[Numpy-discussion] Fwd: GPU Numpy

George Dahl gdahl at cs.toronto.edu
Tue Sep 8 15:19:05 EDT 2009


Sturla Molden <sturla <at> molden.no> writes:

> 
> Erik Tollerud skrev:
> >> NumPy arrays on the GPU memory is an easy task. But then I would have to
> >> write the computation in OpenCL's dialect of C99? 
> > This is true to some extent, but also probably difficult to do given
> > the fact that paralellizable algorithms are generally more difficult
> > to formulate in striaghtforward ways. 
> Then you have misunderstood me completely. Creating an ndarray that has 
> a buffer in graphics memory is not too difficult, given that graphics 
> memory can be memory mapped. This has nothing to do with parallelizable 
> algorithms or not. It is just memory management. We could make an 
> ndarray subclass that quickly puts is content in a buffer accessible to 
> the GPU. That is not difficult. But then comes the question of what you 
> do with it.
> 
> I think many here misunderstands the issue here:
> 
> Teraflops peak performance of modern GPUs is impressive. But NumPy 
> cannot easily benefit from that. In fact, there is little or nothing to 
> gain from optimising in that end. In order for a GPU to help, 
> computation must be the time-limiting factor. It is not. There is not 
> more to say about using GPUs in NumPy right now.
> 
> Take a look at the timings here: http://www.scipy.org/PerformancePython 
> It shows that computing with NumPy is more than ten times slower than 
> using plain C. This is despite NumPy being written in C. The NumPy code 
> does not incur 10 times more floating point operations than the C code. 
> The floating point unit does not run in turtle mode when using NumPy. 
> NumPy's relative slowness compared to C has nothing to do with floating 
> point computation. It is due to inferior memory use (temporary buffers, 
> multiple buffer traversals) and memory access being slow.

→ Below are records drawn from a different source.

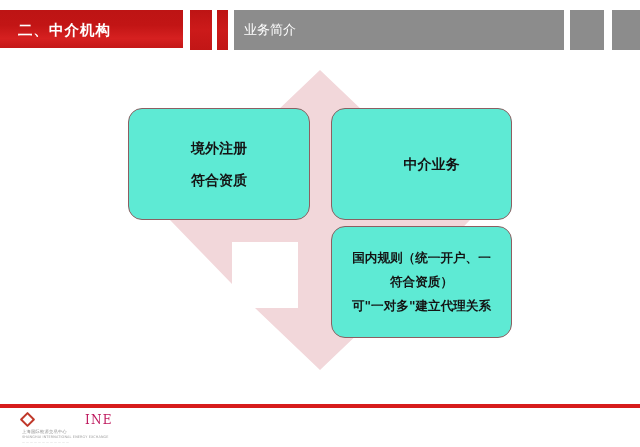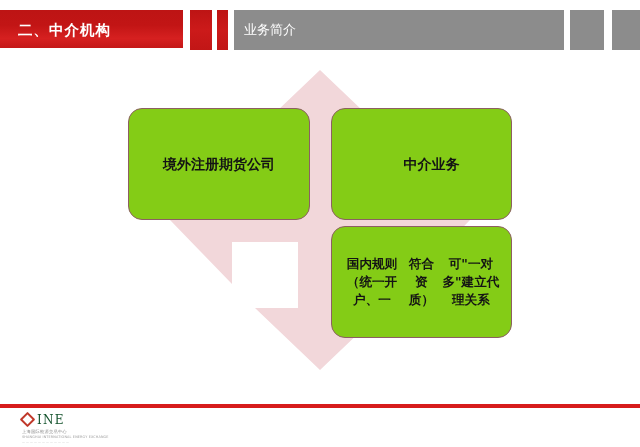--- a/index.html
+++ b/index.html
@@ -105,25 +105,25 @@
     left: 100px;
     top: 10px;
     width: 440px;
     height: 300px;
     pointer-events: none;
   }
 
   .node-box {
     position: absolute;
     box-sizing: border-box;
-    background: #84cc16;
+    background: #5eead4;
     border: 1.3px solid #8d5f62;
     border-radius: 14px;
     display: flex;
-    flex-direction: row;
+    flex-direction: column;
     align-items: center;
     justify-content: center;
     text-align: center;
     color: #141414;
     font-weight: bold;
   }
   .node-line {
     display: block;
     line-height: 1.45;
     white-space: pre-wrap;
@@ -204,22 +204,23 @@
     border: 2px solid #c0392b;
     border-radius: 1px;
     transform: rotate(45deg);
     box-sizing: border-box;
     flex: 0 0 auto;
   }
   .logo-word {
     font-family: "DejaVu Serif", "Liberation Serif", serif;
     font-size: 12px;
     letter-spacing: 1.2px;
-    color: #14532d;
+    color: #be185d;
     line-height: 1;
+    margin-left: 48px;
   }
   .logo-cn {
     margin-top: 2px;
     font-size: 4.2px;
     color: #8a8a8a;
     letter-spacing: 0.3px;
     line-height: 1.45;
     transform: scale(1.0);
     transform-origin: left top;
     white-space: nowrap;
@@ -260,21 +261,21 @@
   </div>
 
   <div class="diagram">
 
     <svg class="arrow-cross" viewBox="0 0 440 300">
       <polygon points="220,0 285,62 242,62 242,128 308,128 308,86 370,150 308,214 308,172 242,172 242,238 285,238 220,300 155,238 198,238 198,172 132,172 132,214 70,150 132,86 132,128 198,128 198,62 155,62" fill="#f2d7da"></polygon>
     </svg>
 
     <div class="node-box box-tl">
       <span class="node-line">境外注册</span>
-      <span class="node-line">期货公司</span>
+      <span class="node-line">符合资质</span>
     </div>
 
     <div class="node-box box-tr">
       <span class="node-line">中介业务</span>
     </div>
 
 
     <div class="node-box box-br">
       <span class="node-line">国内规则（统一开户、一</span>
       <span class="node-line">符合资质）</span>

Moving 
> computation to the GPU can only make this worse.
> 
> Improved memory usage - e.g. through lazy evaluation and JIT compilaton 
> of expressions - can give up to a tenfold increase in performance. That 
> is where we must start optimising to get a faster NumPy. Incidentally, 
> this will  also make it easier to leverage on modern GPUs.
> 
> Sturla Molden
> 


I know that for my work, I can get around an order of a 50-fold speedup over
numpy using a python wrapper for a simple GPU matrix class.  So I might be
dealing with a lot of matrix products where I multiply a fixed 512 by 784 matrix
by a 784 by 256 matrix that changes between each matrix product, although to
really see the largest gains I use a 4096 by 2048 matrix times a bunch of 2048
by 256 matrices.  If all I was doing were those matrix products, it would be
even faster, but what I actually am doing is a matrix product, then adding a
column vector to the result, then applying an elementwise logistic sigmoid
function and potentially generating a matrix of pseudorandom numbers the same
shape as my result (although not always).  When I do these sorts of workloads,
my python numpy+GPU matrix class goes so much faster than anything that doesn't
use the GPU (be it Matlab, or numpy, or C/C++ whatever) that I don't even bother
measuring the speedups precisely.  In some cases, my python code isn't making
too many temporaries since what it is doing is so simple, but in other cases
that is obviously slowing it down a bit.  I have relatively complicated jobs
that used to take weeks on the CPU can now take hours or days.

Obviously improved memory usage would be more helpful since not everyone has
access to the sorts of GPUs I use, but tenfold increases in performance seem
like chump change compared to what I see with the sorts of workloads I do.